PROBLEM TO SOLVE:
Please take the lines from the one holding "Red Velvet Cake: 3" through the one holding "payment method: Mastercard -> cheque" in the data below and copy them exactly.

INPUT:

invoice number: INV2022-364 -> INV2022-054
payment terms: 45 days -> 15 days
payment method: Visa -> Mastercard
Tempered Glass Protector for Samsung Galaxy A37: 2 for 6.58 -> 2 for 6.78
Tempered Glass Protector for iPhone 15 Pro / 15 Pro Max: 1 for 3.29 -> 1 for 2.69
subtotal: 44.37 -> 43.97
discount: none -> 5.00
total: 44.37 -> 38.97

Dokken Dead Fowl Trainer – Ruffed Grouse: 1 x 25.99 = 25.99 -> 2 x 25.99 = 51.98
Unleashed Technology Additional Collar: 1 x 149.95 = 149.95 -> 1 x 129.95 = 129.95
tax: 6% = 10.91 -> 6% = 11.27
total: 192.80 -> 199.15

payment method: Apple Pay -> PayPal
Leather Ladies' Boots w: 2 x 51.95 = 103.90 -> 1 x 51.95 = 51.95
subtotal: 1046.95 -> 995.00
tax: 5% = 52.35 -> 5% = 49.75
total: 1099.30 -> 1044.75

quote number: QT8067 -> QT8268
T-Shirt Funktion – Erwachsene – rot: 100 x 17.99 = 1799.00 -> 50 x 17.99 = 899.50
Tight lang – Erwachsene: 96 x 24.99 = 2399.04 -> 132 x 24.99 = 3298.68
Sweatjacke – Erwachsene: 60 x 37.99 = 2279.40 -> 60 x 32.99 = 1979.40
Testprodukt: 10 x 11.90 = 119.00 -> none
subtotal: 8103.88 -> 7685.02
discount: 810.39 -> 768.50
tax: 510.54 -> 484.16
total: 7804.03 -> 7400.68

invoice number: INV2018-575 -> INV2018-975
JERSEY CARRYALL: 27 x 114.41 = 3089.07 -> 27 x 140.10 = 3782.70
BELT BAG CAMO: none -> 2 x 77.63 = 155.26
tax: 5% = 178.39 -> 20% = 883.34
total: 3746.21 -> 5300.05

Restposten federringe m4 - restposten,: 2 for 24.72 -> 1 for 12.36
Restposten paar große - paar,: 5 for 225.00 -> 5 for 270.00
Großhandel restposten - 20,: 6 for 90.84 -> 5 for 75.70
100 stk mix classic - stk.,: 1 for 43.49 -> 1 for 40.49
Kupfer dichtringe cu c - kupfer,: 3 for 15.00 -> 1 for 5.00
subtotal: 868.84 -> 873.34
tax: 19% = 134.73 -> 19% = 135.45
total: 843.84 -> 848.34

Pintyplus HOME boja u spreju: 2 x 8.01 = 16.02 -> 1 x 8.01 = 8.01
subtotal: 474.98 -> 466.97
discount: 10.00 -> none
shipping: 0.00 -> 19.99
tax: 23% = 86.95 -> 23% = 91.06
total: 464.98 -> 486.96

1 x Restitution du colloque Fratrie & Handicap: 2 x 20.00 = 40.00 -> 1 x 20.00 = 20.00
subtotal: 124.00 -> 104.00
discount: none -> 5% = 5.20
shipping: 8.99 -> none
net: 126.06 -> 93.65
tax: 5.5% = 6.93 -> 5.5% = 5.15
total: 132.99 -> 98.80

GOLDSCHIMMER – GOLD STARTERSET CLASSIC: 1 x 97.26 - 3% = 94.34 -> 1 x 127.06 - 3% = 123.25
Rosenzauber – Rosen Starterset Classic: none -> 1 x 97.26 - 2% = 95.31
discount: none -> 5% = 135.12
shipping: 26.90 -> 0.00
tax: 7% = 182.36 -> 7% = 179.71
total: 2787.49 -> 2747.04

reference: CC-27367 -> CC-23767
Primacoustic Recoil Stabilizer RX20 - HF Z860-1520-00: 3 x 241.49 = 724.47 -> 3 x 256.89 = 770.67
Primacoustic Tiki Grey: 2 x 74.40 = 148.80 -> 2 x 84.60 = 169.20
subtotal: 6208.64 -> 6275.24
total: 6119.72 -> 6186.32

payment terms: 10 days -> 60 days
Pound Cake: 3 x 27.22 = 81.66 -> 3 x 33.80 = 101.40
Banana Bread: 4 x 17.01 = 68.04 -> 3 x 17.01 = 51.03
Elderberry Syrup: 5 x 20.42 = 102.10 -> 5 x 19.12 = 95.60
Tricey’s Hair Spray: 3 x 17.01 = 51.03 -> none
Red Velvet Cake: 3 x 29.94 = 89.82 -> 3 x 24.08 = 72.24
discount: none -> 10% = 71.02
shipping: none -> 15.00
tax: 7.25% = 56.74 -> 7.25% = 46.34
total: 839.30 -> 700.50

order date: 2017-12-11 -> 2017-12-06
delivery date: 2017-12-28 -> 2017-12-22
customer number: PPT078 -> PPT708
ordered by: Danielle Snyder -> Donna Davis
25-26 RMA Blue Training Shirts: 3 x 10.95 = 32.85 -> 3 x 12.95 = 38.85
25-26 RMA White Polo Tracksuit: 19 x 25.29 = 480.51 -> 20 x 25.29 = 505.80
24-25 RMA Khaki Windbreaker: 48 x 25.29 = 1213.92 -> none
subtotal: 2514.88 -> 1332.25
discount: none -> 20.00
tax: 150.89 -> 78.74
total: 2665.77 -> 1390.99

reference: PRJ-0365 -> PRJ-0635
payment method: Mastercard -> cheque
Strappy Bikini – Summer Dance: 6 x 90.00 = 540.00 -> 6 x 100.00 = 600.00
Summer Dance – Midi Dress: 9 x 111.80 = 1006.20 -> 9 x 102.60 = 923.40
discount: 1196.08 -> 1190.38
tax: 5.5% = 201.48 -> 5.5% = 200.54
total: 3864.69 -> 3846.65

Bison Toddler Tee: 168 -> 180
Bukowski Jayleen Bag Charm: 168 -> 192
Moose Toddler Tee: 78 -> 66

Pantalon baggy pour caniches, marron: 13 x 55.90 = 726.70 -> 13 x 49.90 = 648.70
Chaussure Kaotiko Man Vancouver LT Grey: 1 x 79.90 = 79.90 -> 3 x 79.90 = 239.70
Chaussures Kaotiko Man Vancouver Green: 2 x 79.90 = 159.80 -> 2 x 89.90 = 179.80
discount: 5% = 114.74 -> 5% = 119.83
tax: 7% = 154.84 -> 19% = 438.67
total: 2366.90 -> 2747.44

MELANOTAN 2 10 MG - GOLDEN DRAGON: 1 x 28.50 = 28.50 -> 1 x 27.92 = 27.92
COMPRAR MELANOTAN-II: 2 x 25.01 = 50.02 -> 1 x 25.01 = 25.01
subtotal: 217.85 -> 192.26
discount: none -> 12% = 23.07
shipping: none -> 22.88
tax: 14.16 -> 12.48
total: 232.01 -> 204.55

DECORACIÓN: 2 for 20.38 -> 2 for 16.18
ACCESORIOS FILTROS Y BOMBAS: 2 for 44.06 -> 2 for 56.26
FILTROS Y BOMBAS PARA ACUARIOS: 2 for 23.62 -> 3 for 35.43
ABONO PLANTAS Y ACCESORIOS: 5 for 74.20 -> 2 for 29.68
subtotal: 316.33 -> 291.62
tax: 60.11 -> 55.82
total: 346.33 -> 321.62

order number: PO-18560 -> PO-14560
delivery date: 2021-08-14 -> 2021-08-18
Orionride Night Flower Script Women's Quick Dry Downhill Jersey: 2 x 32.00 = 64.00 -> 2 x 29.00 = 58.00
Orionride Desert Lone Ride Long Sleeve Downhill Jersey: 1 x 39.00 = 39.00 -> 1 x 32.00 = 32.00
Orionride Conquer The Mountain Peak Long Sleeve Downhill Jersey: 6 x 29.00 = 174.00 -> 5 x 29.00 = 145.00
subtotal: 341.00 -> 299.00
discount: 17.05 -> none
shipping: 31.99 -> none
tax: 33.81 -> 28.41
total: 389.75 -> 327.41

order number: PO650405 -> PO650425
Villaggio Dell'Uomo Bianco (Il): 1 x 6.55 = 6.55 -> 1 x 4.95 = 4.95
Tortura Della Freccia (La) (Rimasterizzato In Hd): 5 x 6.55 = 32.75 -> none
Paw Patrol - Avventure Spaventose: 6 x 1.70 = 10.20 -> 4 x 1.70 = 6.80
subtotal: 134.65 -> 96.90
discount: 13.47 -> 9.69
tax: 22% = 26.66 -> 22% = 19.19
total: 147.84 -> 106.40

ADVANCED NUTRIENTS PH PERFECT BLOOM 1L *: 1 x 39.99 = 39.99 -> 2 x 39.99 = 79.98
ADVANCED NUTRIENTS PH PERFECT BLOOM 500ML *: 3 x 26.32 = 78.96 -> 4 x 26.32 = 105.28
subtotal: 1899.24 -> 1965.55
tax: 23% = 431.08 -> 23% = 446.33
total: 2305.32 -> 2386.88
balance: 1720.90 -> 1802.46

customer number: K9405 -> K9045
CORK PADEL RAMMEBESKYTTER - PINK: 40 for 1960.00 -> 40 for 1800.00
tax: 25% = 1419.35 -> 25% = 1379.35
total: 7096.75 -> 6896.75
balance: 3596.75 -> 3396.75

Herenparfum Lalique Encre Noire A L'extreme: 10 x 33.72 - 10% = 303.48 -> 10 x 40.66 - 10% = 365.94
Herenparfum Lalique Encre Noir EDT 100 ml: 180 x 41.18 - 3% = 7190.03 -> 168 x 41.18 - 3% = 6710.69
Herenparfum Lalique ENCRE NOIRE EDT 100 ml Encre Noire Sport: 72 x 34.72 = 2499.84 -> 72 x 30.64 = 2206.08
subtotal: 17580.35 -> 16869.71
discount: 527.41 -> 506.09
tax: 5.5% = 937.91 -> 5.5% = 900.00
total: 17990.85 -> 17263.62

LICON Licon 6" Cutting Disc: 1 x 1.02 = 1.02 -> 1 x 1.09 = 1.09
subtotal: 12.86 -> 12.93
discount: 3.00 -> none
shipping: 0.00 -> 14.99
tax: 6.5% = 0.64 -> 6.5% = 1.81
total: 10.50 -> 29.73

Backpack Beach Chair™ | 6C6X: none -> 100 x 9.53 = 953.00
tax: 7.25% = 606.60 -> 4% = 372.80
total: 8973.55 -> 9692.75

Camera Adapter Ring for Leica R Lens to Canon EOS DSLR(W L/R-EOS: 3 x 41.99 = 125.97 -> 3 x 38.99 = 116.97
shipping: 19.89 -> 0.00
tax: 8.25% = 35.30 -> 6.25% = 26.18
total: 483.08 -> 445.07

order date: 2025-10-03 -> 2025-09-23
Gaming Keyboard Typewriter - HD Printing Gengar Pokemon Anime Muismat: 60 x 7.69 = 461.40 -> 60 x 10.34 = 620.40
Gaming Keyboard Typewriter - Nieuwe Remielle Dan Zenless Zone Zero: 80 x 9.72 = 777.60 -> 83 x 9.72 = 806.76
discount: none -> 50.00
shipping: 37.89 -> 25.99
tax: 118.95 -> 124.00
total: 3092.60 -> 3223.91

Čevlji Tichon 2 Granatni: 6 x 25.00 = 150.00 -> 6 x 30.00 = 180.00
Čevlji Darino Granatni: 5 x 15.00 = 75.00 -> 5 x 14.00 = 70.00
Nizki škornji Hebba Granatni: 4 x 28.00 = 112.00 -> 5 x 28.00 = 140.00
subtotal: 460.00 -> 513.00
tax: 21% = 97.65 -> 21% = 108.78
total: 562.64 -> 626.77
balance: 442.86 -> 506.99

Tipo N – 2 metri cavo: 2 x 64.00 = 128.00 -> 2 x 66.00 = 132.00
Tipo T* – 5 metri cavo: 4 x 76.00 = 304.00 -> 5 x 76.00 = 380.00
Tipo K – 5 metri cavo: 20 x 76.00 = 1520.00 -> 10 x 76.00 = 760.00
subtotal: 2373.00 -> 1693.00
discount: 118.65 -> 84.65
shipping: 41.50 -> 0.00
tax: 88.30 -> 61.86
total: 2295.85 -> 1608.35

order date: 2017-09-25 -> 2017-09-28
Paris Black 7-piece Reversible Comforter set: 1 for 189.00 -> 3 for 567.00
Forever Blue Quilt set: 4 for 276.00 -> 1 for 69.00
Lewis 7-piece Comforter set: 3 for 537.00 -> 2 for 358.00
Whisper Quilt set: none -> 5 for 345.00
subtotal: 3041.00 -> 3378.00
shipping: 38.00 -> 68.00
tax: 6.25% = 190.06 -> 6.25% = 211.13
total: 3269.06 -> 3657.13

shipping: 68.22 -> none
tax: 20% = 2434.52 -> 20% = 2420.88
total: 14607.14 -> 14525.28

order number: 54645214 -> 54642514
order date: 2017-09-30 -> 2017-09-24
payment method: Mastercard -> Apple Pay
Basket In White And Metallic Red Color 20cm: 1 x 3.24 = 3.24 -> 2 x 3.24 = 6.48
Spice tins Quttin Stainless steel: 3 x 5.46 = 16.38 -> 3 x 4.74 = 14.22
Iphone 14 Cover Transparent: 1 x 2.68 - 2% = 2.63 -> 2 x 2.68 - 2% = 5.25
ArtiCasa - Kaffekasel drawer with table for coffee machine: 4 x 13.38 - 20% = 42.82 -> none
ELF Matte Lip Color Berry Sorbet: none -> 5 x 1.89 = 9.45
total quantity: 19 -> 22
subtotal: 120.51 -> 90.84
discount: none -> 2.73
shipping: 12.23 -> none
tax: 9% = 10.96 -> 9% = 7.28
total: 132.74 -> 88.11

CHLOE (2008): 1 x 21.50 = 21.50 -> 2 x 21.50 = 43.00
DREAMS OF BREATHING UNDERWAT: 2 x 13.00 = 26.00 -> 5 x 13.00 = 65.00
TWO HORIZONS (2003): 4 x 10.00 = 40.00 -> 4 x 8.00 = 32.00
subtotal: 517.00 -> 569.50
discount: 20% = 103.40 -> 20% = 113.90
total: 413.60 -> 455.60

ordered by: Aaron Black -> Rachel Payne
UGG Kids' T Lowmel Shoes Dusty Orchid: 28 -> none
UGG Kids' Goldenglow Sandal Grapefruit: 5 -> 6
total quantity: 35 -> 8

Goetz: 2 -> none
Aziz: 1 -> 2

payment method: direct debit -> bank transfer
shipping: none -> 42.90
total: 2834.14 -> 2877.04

TASK ANSWER:
Red Velvet Cake: 3 x 29.94 = 89.82 -> 3 x 24.08 = 72.24
discount: none -> 10% = 71.02
shipping: none -> 15.00
tax: 7.25% = 56.74 -> 7.25% = 46.34
total: 839.30 -> 700.50

order date: 2017-12-11 -> 2017-12-06
delivery date: 2017-12-28 -> 2017-12-22
customer number: PPT078 -> PPT708
ordered by: Danielle Snyder -> Donna Davis
25-26 RMA Blue Training Shirts: 3 x 10.95 = 32.85 -> 3 x 12.95 = 38.85
25-26 RMA White Polo Tracksuit: 19 x 25.29 = 480.51 -> 20 x 25.29 = 505.80
24-25 RMA Khaki Windbreaker: 48 x 25.29 = 1213.92 -> none
subtotal: 2514.88 -> 1332.25
discount: none -> 20.00
tax: 150.89 -> 78.74
total: 2665.77 -> 1390.99

reference: PRJ-0365 -> PRJ-0635
payment method: Mastercard -> cheque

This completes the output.